Dyslexia Studies

Dyslexia Studies

Dyslexia is a specific disability in learning to read that often persists into adulthood without adequate, early intervention. Approximately 2% to 10% of the school-aged population in North America will be diagnosed with this disorder. One of the core problems faced by individuals with dyslexia is difficulty grasping the sound structure of the language and learning the correspondence between written and spoken language. The studies described below, using MSI, enrich our understanding of the mechanisms that cause dyslexia. This, in turn, will help experts arrive at an optimal course for intervention.
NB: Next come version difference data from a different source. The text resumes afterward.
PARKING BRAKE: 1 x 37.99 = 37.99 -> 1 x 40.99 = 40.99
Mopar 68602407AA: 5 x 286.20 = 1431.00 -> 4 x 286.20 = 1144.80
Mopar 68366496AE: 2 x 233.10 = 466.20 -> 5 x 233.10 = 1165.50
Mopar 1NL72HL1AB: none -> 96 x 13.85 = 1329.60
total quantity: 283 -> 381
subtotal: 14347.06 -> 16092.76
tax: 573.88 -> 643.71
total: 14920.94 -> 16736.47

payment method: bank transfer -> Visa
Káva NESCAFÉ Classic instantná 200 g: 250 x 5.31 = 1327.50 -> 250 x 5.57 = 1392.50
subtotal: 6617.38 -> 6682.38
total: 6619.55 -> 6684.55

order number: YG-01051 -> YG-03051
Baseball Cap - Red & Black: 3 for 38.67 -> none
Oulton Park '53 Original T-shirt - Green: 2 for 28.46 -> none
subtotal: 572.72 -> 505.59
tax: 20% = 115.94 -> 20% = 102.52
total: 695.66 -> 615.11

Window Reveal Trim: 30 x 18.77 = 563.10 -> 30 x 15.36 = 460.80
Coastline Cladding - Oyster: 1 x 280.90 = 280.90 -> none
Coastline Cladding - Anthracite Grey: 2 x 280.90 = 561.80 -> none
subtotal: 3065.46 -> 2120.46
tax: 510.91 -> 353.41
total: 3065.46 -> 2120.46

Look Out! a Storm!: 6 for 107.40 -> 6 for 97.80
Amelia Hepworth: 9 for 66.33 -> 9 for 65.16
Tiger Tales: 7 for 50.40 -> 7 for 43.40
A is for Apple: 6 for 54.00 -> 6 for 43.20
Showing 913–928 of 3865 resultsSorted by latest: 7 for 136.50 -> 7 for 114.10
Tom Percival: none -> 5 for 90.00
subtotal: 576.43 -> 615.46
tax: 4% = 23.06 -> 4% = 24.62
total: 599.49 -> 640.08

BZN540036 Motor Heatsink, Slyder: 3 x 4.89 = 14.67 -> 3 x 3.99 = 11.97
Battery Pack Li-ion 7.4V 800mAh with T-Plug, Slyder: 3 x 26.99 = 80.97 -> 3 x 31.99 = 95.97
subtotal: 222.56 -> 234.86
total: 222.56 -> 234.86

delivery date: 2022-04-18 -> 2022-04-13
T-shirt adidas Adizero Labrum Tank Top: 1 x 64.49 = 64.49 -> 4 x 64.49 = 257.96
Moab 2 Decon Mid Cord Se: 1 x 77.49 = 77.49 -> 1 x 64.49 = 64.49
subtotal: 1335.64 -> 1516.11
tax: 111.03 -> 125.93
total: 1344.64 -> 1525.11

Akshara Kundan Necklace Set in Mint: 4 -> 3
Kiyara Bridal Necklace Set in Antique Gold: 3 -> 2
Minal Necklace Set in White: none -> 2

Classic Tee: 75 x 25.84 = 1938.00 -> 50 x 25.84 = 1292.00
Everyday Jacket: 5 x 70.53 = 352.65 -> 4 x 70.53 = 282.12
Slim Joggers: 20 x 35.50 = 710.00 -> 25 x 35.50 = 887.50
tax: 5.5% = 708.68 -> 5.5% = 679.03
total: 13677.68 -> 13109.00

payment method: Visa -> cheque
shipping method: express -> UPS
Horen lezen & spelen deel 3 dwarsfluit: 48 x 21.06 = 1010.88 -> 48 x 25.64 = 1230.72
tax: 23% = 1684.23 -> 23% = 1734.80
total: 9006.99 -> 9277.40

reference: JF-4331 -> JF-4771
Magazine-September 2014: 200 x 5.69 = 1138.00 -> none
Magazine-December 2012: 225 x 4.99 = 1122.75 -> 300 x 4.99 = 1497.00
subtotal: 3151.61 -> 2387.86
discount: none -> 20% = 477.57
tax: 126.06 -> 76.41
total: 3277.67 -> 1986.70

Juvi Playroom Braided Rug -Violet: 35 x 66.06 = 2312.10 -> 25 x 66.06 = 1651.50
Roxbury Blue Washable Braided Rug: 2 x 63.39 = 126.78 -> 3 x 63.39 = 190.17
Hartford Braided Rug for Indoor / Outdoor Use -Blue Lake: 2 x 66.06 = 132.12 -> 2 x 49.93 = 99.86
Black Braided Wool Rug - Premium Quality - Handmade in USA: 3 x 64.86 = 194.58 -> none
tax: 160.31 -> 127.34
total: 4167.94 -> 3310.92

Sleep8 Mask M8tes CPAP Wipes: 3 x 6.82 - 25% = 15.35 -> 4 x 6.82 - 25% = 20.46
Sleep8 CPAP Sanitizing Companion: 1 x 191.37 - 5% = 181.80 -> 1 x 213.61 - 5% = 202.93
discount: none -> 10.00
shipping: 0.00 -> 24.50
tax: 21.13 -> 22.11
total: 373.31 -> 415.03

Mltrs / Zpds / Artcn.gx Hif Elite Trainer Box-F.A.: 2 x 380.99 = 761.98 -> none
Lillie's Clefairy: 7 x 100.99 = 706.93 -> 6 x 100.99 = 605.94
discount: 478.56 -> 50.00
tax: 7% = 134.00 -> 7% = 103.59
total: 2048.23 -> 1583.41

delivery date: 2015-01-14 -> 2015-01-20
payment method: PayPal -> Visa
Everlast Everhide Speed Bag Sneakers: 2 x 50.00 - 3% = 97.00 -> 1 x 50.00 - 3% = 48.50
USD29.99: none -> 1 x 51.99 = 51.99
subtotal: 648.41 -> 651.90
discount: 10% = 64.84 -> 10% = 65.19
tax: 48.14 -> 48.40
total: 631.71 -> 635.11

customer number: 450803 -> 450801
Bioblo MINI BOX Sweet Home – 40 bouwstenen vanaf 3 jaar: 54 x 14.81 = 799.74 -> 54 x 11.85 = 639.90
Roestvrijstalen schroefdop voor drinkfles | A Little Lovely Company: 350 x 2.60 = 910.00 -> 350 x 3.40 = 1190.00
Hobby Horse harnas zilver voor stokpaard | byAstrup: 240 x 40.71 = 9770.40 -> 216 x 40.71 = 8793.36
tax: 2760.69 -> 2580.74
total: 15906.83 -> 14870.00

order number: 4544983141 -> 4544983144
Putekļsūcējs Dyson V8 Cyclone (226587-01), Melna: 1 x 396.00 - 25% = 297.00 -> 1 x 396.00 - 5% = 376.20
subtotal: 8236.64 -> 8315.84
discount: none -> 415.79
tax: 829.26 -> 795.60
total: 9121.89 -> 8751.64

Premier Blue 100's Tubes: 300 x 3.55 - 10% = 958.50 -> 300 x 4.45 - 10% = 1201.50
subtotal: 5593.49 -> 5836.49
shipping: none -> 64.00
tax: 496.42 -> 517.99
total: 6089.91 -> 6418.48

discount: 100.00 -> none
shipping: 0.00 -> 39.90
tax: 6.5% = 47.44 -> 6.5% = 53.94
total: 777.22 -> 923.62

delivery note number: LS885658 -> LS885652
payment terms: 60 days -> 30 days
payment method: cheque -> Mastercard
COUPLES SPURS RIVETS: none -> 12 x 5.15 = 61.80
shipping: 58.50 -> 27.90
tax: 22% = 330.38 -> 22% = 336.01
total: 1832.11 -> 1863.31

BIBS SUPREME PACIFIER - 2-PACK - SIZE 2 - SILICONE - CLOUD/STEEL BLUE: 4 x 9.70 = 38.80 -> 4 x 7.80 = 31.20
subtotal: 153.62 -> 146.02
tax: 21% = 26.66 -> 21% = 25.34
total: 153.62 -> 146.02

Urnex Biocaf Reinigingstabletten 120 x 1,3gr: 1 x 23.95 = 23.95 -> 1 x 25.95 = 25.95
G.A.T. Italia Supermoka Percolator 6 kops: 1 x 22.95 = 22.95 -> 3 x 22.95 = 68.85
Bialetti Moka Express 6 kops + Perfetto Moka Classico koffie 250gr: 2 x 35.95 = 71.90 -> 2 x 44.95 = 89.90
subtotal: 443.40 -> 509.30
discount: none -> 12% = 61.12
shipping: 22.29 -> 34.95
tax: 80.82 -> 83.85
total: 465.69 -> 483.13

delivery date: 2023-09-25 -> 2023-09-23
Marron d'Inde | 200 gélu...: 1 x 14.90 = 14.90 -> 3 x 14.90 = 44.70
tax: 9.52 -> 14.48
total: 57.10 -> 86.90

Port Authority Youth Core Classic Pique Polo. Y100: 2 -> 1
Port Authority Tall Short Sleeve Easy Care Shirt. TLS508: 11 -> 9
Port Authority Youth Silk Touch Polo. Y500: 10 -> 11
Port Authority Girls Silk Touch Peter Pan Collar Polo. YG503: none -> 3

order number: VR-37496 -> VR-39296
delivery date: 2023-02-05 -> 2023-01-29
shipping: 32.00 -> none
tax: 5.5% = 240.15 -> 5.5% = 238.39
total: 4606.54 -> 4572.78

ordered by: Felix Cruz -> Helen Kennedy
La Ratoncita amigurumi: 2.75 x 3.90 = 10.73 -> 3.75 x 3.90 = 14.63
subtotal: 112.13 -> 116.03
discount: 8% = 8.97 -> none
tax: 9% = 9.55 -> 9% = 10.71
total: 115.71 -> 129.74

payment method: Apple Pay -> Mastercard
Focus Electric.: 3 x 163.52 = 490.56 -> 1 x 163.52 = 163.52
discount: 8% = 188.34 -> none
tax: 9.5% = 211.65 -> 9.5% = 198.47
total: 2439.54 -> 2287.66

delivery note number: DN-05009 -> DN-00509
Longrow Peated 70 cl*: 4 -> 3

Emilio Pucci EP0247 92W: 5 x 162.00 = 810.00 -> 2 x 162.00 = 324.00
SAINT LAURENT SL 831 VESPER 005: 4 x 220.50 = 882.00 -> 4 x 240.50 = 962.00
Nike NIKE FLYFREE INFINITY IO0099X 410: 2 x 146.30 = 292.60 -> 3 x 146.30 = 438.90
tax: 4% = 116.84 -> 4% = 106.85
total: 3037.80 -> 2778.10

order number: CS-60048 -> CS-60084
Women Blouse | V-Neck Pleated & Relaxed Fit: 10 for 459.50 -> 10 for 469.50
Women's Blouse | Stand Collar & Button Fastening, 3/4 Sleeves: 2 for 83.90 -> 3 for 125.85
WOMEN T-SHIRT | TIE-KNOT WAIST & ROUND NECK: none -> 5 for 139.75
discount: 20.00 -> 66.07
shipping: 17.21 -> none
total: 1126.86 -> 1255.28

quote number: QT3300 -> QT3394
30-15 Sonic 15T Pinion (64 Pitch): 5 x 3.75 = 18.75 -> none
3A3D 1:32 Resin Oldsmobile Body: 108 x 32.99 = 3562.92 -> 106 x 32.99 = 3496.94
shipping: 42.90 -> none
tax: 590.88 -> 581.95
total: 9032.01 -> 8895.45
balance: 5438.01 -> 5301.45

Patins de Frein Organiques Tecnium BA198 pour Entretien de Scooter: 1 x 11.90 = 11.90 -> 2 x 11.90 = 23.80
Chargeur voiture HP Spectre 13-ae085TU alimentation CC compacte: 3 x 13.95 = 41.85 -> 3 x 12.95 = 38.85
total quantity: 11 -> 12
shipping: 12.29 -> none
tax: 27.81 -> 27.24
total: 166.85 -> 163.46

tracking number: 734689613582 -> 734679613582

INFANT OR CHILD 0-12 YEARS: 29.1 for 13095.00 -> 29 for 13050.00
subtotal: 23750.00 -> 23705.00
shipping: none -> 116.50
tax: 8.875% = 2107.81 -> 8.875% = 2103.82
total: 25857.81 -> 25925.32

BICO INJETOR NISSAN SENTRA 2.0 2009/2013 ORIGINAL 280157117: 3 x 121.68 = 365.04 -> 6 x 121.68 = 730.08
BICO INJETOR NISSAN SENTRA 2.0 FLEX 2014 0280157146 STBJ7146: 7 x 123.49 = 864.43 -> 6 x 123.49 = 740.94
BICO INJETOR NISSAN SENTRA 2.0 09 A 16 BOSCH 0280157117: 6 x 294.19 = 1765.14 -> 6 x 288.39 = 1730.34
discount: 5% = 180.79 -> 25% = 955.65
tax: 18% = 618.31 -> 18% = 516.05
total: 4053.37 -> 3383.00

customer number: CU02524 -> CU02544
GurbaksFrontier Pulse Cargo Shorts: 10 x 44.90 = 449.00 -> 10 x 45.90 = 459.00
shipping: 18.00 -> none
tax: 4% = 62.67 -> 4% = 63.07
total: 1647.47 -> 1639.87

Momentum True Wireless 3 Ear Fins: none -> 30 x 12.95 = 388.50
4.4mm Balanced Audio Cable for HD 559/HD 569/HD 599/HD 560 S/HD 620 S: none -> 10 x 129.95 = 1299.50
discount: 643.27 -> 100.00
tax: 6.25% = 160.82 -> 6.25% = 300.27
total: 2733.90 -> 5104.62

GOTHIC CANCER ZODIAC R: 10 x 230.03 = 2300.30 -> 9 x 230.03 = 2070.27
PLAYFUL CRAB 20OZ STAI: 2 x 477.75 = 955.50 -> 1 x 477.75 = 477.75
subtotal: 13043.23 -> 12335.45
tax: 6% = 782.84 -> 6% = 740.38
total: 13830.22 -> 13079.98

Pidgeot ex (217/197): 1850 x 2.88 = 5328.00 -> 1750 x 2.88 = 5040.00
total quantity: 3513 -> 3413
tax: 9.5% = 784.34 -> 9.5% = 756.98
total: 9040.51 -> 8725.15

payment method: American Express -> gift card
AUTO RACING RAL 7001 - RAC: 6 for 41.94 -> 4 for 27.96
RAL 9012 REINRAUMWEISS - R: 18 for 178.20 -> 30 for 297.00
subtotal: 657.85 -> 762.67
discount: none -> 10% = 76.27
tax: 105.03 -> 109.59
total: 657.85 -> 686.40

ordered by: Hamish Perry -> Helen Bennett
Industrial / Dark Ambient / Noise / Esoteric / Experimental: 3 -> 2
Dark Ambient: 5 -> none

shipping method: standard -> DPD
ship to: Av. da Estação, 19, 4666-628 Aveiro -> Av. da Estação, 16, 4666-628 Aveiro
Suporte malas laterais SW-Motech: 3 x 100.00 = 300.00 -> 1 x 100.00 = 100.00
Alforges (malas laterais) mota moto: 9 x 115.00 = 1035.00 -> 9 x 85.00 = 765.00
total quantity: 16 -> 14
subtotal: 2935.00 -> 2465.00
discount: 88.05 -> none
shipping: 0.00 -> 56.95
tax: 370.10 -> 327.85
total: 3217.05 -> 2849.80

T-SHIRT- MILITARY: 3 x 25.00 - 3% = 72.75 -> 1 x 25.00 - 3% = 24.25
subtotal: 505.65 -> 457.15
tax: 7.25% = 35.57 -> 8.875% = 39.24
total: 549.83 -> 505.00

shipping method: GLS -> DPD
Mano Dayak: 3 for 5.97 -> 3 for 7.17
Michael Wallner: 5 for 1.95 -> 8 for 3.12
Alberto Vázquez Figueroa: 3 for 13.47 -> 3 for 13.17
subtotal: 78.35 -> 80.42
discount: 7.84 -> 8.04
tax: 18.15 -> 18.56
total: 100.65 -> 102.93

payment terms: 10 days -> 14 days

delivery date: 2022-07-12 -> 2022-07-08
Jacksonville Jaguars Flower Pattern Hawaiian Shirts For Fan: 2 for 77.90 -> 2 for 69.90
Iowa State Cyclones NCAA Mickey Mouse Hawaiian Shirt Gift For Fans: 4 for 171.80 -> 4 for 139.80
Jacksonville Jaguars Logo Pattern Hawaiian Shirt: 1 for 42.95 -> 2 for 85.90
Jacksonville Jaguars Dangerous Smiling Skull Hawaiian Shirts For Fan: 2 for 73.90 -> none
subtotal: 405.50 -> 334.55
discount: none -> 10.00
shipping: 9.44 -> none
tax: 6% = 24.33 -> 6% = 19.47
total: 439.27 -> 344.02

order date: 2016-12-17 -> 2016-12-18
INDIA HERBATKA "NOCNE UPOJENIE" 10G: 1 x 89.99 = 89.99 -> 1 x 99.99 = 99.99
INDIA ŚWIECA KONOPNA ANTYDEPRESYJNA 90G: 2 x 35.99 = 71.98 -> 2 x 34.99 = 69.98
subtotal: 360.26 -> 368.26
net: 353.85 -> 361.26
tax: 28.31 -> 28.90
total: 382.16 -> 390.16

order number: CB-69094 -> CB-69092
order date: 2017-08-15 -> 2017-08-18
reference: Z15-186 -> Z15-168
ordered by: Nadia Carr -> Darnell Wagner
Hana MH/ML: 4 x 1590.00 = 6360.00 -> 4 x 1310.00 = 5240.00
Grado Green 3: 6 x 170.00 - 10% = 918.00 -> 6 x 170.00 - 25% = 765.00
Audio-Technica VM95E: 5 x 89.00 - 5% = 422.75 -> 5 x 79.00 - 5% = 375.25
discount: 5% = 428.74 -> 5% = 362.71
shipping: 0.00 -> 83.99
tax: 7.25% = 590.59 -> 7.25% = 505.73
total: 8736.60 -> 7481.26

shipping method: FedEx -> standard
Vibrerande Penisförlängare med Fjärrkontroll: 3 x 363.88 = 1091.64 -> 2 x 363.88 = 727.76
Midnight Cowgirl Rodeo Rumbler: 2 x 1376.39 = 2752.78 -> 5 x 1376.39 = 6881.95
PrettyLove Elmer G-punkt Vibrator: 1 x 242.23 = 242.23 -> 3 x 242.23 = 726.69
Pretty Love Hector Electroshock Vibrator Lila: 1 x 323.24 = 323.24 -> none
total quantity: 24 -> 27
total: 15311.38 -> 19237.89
Using Magnetic Source Imaging in our laboratory at the University of Texas in Houston, we have obtained evidence of a brain activity pattern that is peculiar to dyslexic children and dramatically different than the patterns of normal readers. Thus far, we have examined 30 children with documented dyslexia and an equal number of normal readers. In virtually all cases the pattern is almost identical, showing greater activity in certain areas of the right hemisphere (i.e. the right half of the brain), exactly opposite to those activated in the left hemisphere of normal readers during reading. In addition, the temporal course of activation (i.e., the order in which different parts of the brain work together during reading) is dramatically different between dyslexics and normal readers.

Fig 1.

Three dimensional views of the surface of the brain of a dyslexic (top set of images) and a non-dyslexic child (lower set of images) during reading. Note the nearly complete absence of activity in parts of the left half of the brain (blue square) in the dyslexic reader coupled with a wealth of activity in mirror areas of the opposite half of the brain. The opposite is true in the case of the normal, non-dyslexic child.

These findings are interesting for a number of reasons: (1) Information regarding aberrant brain function was made available for individuals rather than on a group basis. This can have a significant impact from a clinical point of view, in the treatment of this condition, since MSI can serve as an objective method to follow up specific intervention strategies; (2) This was the first functional brain imaging study on dyslexia that actually examined dyslexic children rather than adults diagnosed with the disorder. It is known that, with years of training and education, dyslexics may develop compensatory strategies for learning to read. Therefore, we assessed brain function in young children who are beginning to read. The goal of the research program is to determine what goes wrong in the brain to impede this process; (3) Our findings may have important theoretical implications by providing a more complete picture of the mechanism responsible for dyslexia.
Ongoing studies now assess directly the utility of MSI procedures for detecting changes in brain function in the course of education programs that teach children basic reading skills, such as the ability to mentally manipulate the sounds of the English language and to learn associations between printed letters and their pronunciation. In the context of these studies, we have collected preliminary data from four dyslexic children before and after participating in intensive eight-week-long intervention programs that emphasize training in phonological awareness skills. Results showed marked improvement in reading fluency. The profile of all four children shows a dramatic increase in left temporoparietal activation, which renders it nearly indistinguishable from the profiles of normal readers.

Only in the last decade or so, with the emergence of functional imaging methods, it has become possible to detect, localize, and quantify brain activity associated with cognitive function. Obtaining high fidelity images of regional brain activity is the first step in understanding the brain mechanisms that are responsible for such functions. Prior to these developments, the only methods available to provide accurate information regarding brain function were either invasive (i.e., involving the placement of recording or stimulating electrodes in a patient's brain) or limited in scope (such as the study of the cognitive effects of tumors and stroke). However, before these new non-invasive brain imaging techniques can be established as equal partners of traditional methods in the study of the mechanisms of cognitive function, we must show that they are capable of at least the same level or accuracy as these older methods.

This standard has lately been achieved for MSI. In a series of clinical studies, carried out in the Magnetic Source Imaging Laboratory at the University of Texas Medical School, functional imaging data were compared directly, and with excellent agreement, with the results of invasive functional brain mapping techniques considered as the "gold standards" in the field. It was only then that we decided to explore potential applications of the technique to the study of the brain mechanisms responsible for cognitive functions, such as reading, as well as for disorders believed to have a neurological basis, such as dyslexia.

The reading protocols we have developed are easy to implement and brief in duration to facilitate use with young children. The laboratory is staffed by experienced psychologists and technicians. The reading research is coordinated by the faculty members in the Division of Clinical Neurosciences: Prof. Andrew Papanicolaou (Director), Dr. Panagiotis Simos, Dr. Shirin Sarkari, and Dr. Rebecca Billingsley-Marshall. It is part of a collaboratory project with the Center of Academic and Reading Skills (Department of Pediatrics) and two leading researchers in the field of Learning Disabilities, Drs. Barbara Foorman and Jack Fletcher.